▸ **What you need to do**: Although the entries contain pictures, return everything else in them verbatim and omit the pictures.

▸ **Dataset records**:

= Beginning of Section =

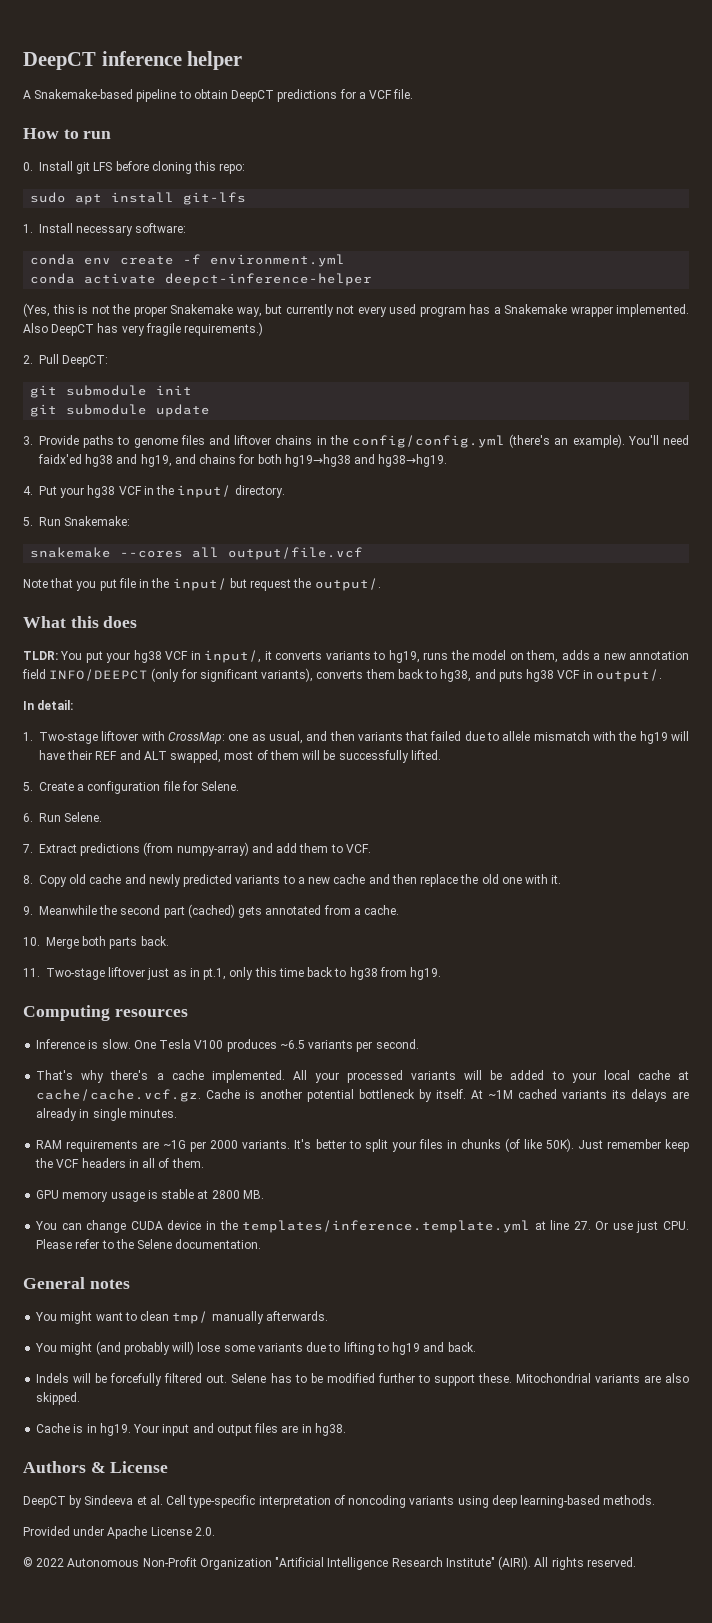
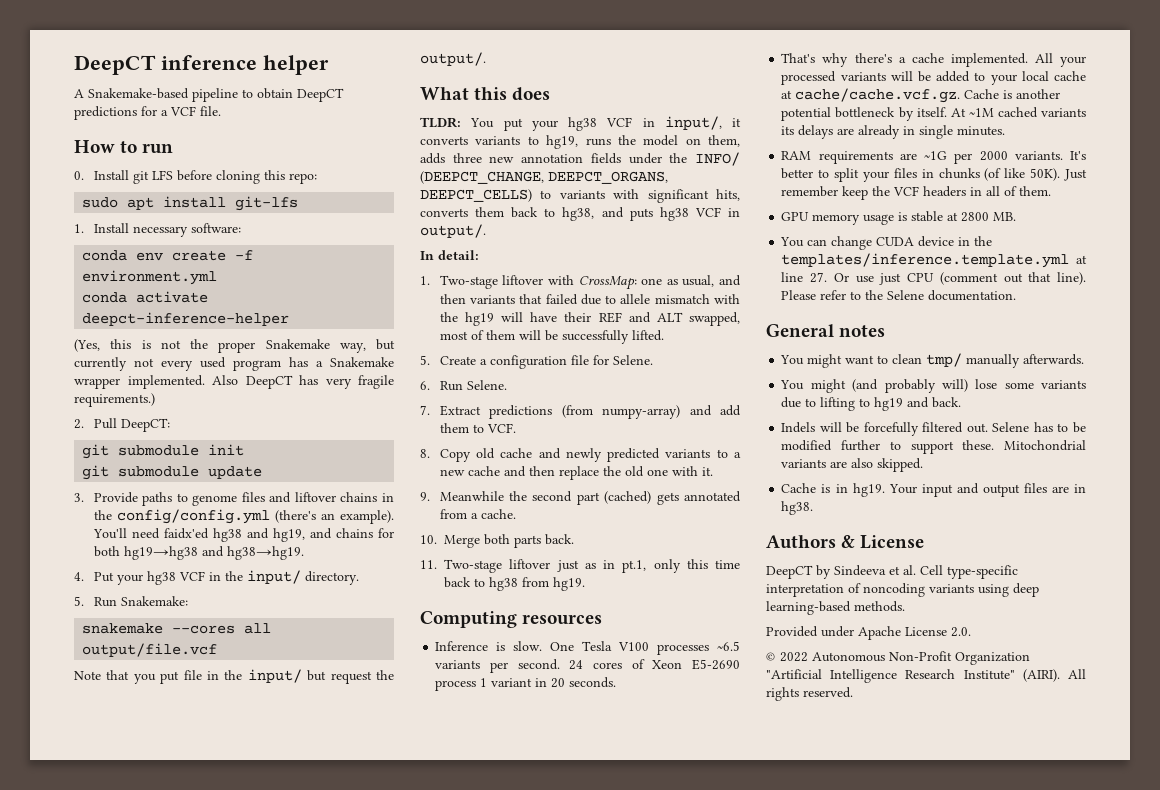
[593,653,601,660] a -> [452,153,482,163] three
[22,668,314,682] field INFO/DEEPCT (only for significant variants), -> [590,152,740,166] [420,171,668,184] [420,189,740,203] fields under the INFO/ (DEEPCT_CHANGE, DEEPCT_ORGANS, DEEPCT_CELLS) to variants with significant hits,
[226,1039,277,1052] produces -> [657,644,710,655] processes
(419, 1044) none -> [569,659,740,670] [435,677,617,691] 24 cores of Xeon E5-2690 process 1 variant in 20 seconds.
[662,1221,689,1230] CPU. -> [907,272,1086,285] CPU (comment out that line).

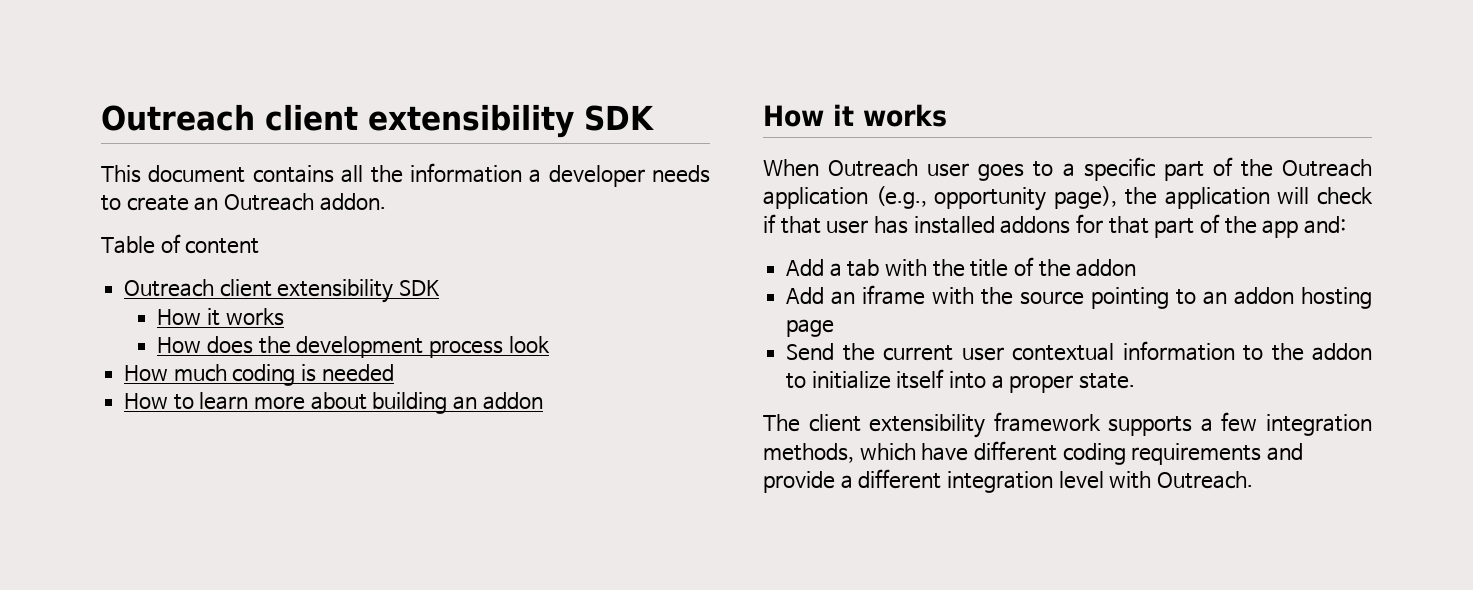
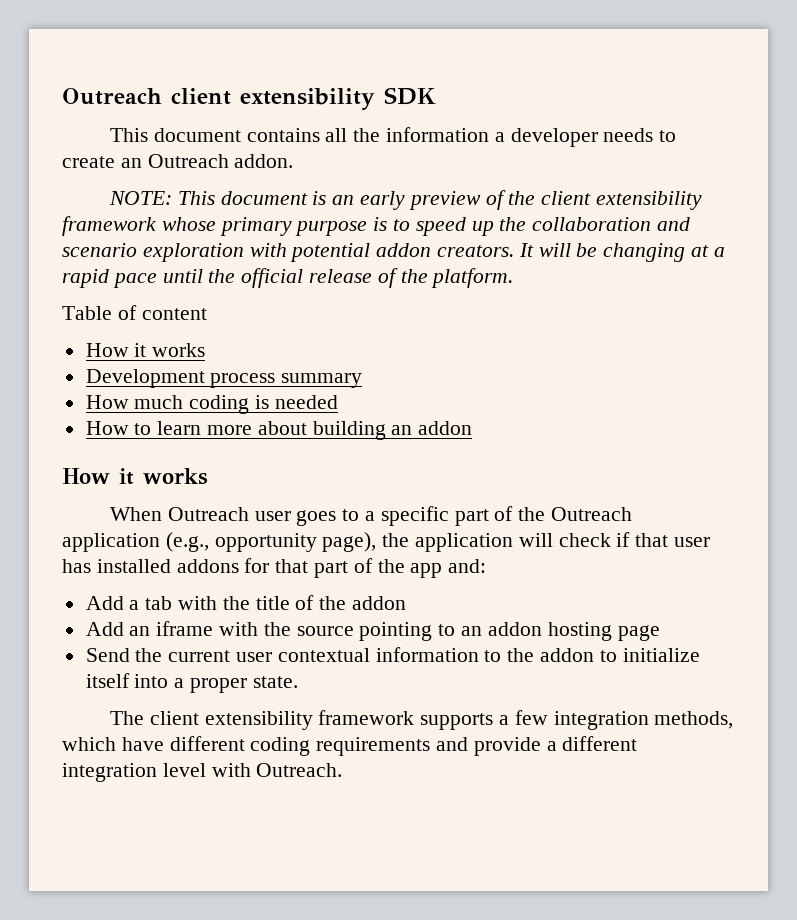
(386, 202) none -> [109,190,703,210] [62,216,691,236] [62,243,725,262] [62,268,514,288] // NOTE: This document is an early preview of the client extensibility framework whose primary purpose is to speed up the collaboration and scenario exploration with potential addon creators. It will be changing at a rapid pace until the official release of the platform.
[124,279,441,303] [157,308,284,326] [157,336,550,358] // Outreach client extensibility SDK // How it works // How does the development process look -> [85,343,206,357] [85,369,363,388] // How it works // Development process summary

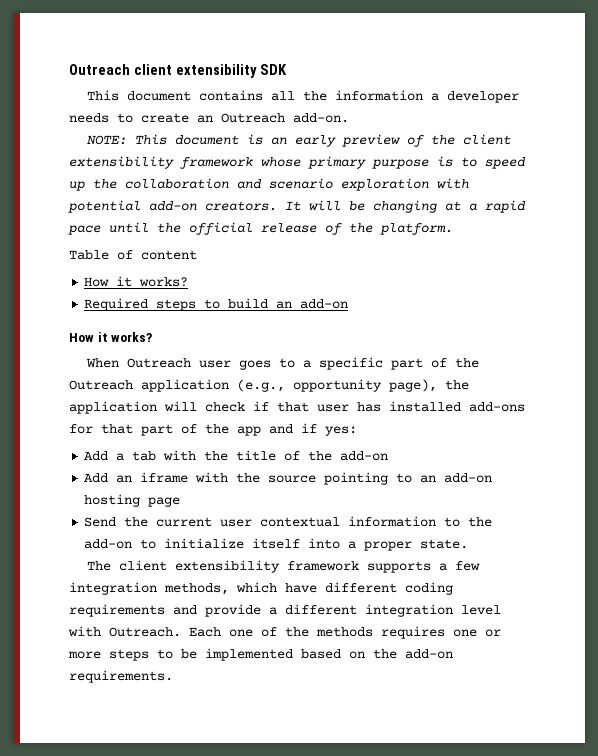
[234,154,294,168] addon. -> [293,113,349,123] add-on.
[376,243,432,257] addon -> [149,201,197,211] add-on
[152,343,206,357] [85,369,363,388] [85,395,338,414] [85,421,473,440] [62,468,208,485] works // Development process summary // How much coding is needed // How to learn more about building an addon // How it works -> [139,277,189,287] [84,298,349,311] [69,332,153,342] works? // Required steps to build an add-on // How it works?
[176,559,239,573] addons -> [469,402,525,412] add-ons
[448,559,487,573] and: -> [269,423,357,436] and if yes:
[352,596,407,610] addon -> [340,451,389,461] add-on
[487,622,542,636] addon -> [444,473,493,483] add-on
[540,648,595,662] addon -> [84,539,133,549] add-on
(343, 770) none -> [189,626,501,639] [68,648,453,661] [69,670,173,683] Each one of the methods requires one or more steps to be implemented based on the add-on requirements.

= End of Section =

▸ **Completed task**:
[593,653,601,660] a -> [452,153,482,163] three
[22,668,314,682] field INFO/DEEPCT (only for significant variants), -> [590,152,740,166] [420,171,668,184] [420,189,740,203] fields under the INFO/ (DEEPCT_CHANGE, DEEPCT_ORGANS, DEEPCT_CELLS) to variants with significant hits,
[226,1039,277,1052] produces -> [657,644,710,655] processes
(419, 1044) none -> [569,659,740,670] [435,677,617,691] 24 cores of Xeon E5-2690 process 1 variant in 20 seconds.
[662,1221,689,1230] CPU. -> [907,272,1086,285] CPU (comment out that line).

(386, 202) none -> [109,190,703,210] [62,216,691,236] [62,243,725,262] [62,268,514,288] // NOTE: This document is an early preview of the client extensibility framework whose primary purpose is to speed up the collaboration and scenario exploration with potential addon creators. It will be changing at a rapid pace until the official release of the platform.
[124,279,441,303] [157,308,284,326] [157,336,550,358] // Outreach client extensibility SDK // How it works // How does the development process look -> [85,343,206,357] [85,369,363,388] // How it works // Development process summary

[234,154,294,168] addon. -> [293,113,349,123] add-on.
[376,243,432,257] addon -> [149,201,197,211] add-on
[152,343,206,357] [85,369,363,388] [85,395,338,414] [85,421,473,440] [62,468,208,485] works // Development process summary // How much coding is needed // How to learn more about building an addon // How it works -> [139,277,189,287] [84,298,349,311] [69,332,153,342] works? // Required steps to build an add-on // How it works?
[176,559,239,573] addons -> [469,402,525,412] add-ons
[448,559,487,573] and: -> [269,423,357,436] and if yes:
[352,596,407,610] addon -> [340,451,389,461] add-on
[487,622,542,636] addon -> [444,473,493,483] add-on
[540,648,595,662] addon -> [84,539,133,549] add-on
(343, 770) none -> [189,626,501,639] [68,648,453,661] [69,670,173,683] Each one of the methods requires one or more steps to be implemented based on the add-on requirements.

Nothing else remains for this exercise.